Effect of the different proposals on T, STI and clarity in room RAZ.

5. Conclusions

The results of the studies performed in this research clarify that selecting the efficient absorptive materials for the rear part of ceiling and distance walls achieves the required total power of absorption, which successfully minimizes the late reflections and excessive reverberation time to the optimal value. Moreover, utilizing proper ceiling shape eliminates the shadow zones and increases the desirable early reflection energy throughout the auditoria. Although this corresponding to the optimal reverberation time and even distribution of early reflections, the negative values of clarity and poor STI cannot be avoided without decreasing the high background noise.
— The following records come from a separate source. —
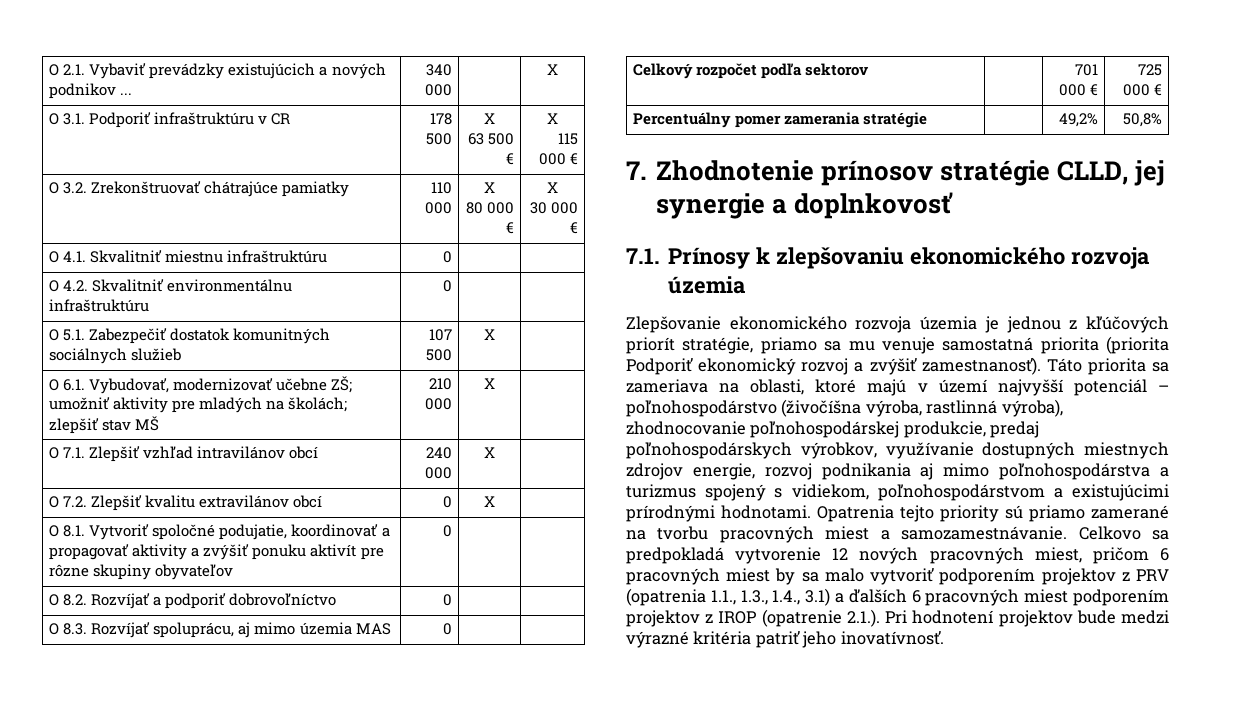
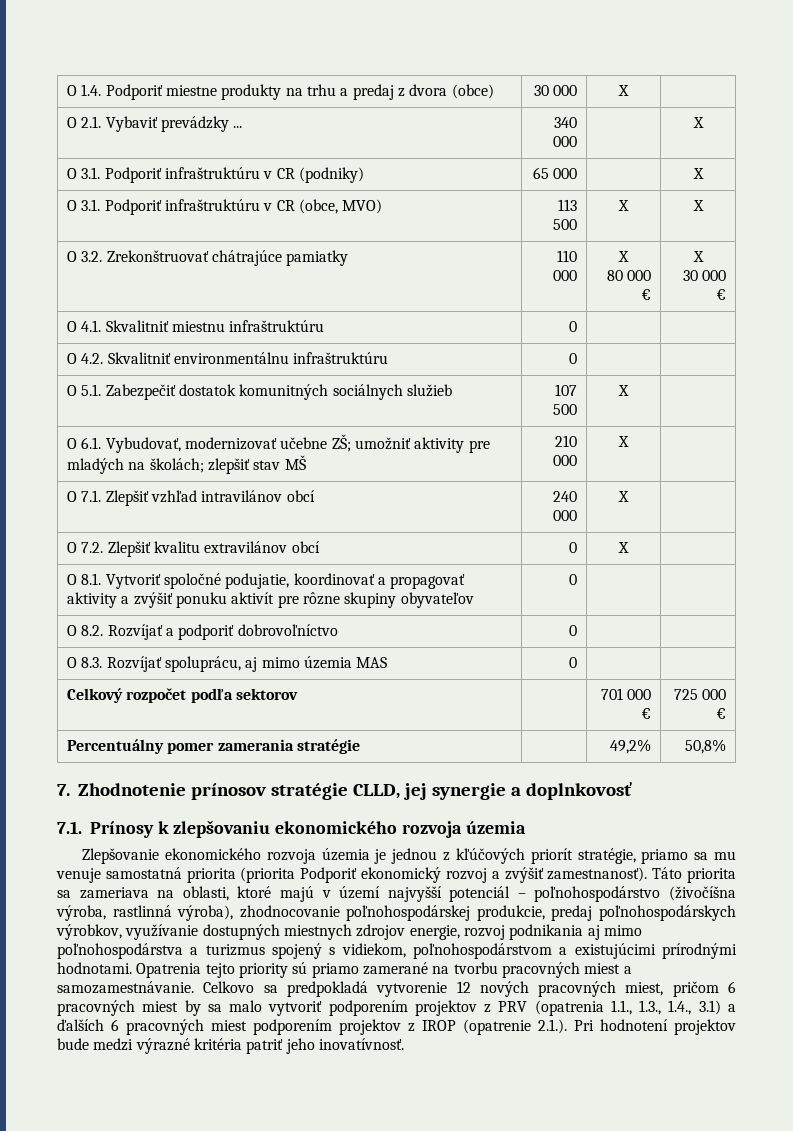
- O 2.1. Vybaviť prevádzky existujúcich a nových podnikov ... | 340 000 | | X
+ O 1.4. Podporiť miestne produkty na trhu a predaj z dvora (obce) | 30 000 | X |
+ O 2.1. Vybaviť prevádzky ... | 340 000 | | X
- O 3.1. Podporiť infraštruktúru v CR | 178 500 | X
- 63 500 € | X
- 115 000 €
+ O 3.1. Podporiť infraštruktúru v CR (podniky) | 65 000 | | X
+ O 3.1. Podporiť infraštruktúru v CR (obce, MVO) | 113 500 | X | X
Based on an architectural survey, most surfaces in both rooms are reflective, which can cause an excessive reverberant sound. Shape analysis of the two rooms showed that there are many shadow zones that cover more than 20% of the audience area as a result of the ceiling shape. These shadows, in addition to the uneven distribution of the early and late reflections, divide the audience area in both rooms into medium and hard acoustic zones. The results show that TOcatt highly exceeds Topt at all frequencies; for example, TOcatt at 1 and 2 kHz is higher than Topt by more than a factor of 2 in room C and 1.5 in room RAZ. It is obvious that they are highly reverberant rooms, and room C is the worst because VP in room C is larger by 21%, although the capacity of room C is smaller than that of room RAZ by 40%. Furthermore, the measured spectra of Lave (Nc-55) in the two rooms are higher than the maximum acceptable noise level (Nc-35) by approximately 20 dB in the mid and high frequency ranges. This defect is mainly due to the intrusion of outdoor noise through the permanently open windows. Thus, good sound insulation for these windows is vital for any acoustic enhancement. In this case, natural ventilation in both rooms should be accordingly switched to a mechanical ventilation system. As a result of the excessive reverberation and the high noise levels in both rooms, the values of STI and C50 are dramatically low, excluding the receivers close to the sound source. In conclusion, the two rooms suffer from low speech intelligibility.

The analysis shows that room C requires approximately 1.9 times its current total power of absorption at low frequencies or 2.2 times at mid and high frequencies, whereas room RAZ requires approximately 1.6 times its current total power of absorption at low frequencies and 1.7 times at mid and high frequencies. To improve the acoustics within the two rooms, many scenarios have been examined. Using large area of absorptive materials to achieve the optimal reverberations time may reduce intelligibility due to reduced beneficial early reflections. Thus, the main approach is to achieve the required total power of absorption using the less area of high absorptive materials at the important frequencies for SI. The proposals also include improving the STC of the windows and reforming the shape of the ceiling, either partially or completely, to remove shadow zones. The analysis of the suggested modifications using CATT software indicates that TOcatt in both rooms becomes much closer to Topt when covering specific areas with two different highly absorptive materials. The shape of the new ceiling was designed to eliminate the shadow zones and increase the early reflections as well. In conclusion, the speech intelligibility at all receivers, as can be concluded from the new values of STI (good) and C50 (approximately 5 dB at mid and high frequency ranges).

Acknowledgments

The authors would like to thank Prof. Dr. Ahmed Abdin, Prof. of Architecture and Environmental Studies, Faculty of Engineering – Cairo University, Prof. Dr. Randa Kamel, Prof. of Architecture, Faculty of Engineering- Helwan University and Prof. Dr. Mahmoud Taha Prof. of Urban Design, Faculty of Engineering- Helwan University, for their collaboration.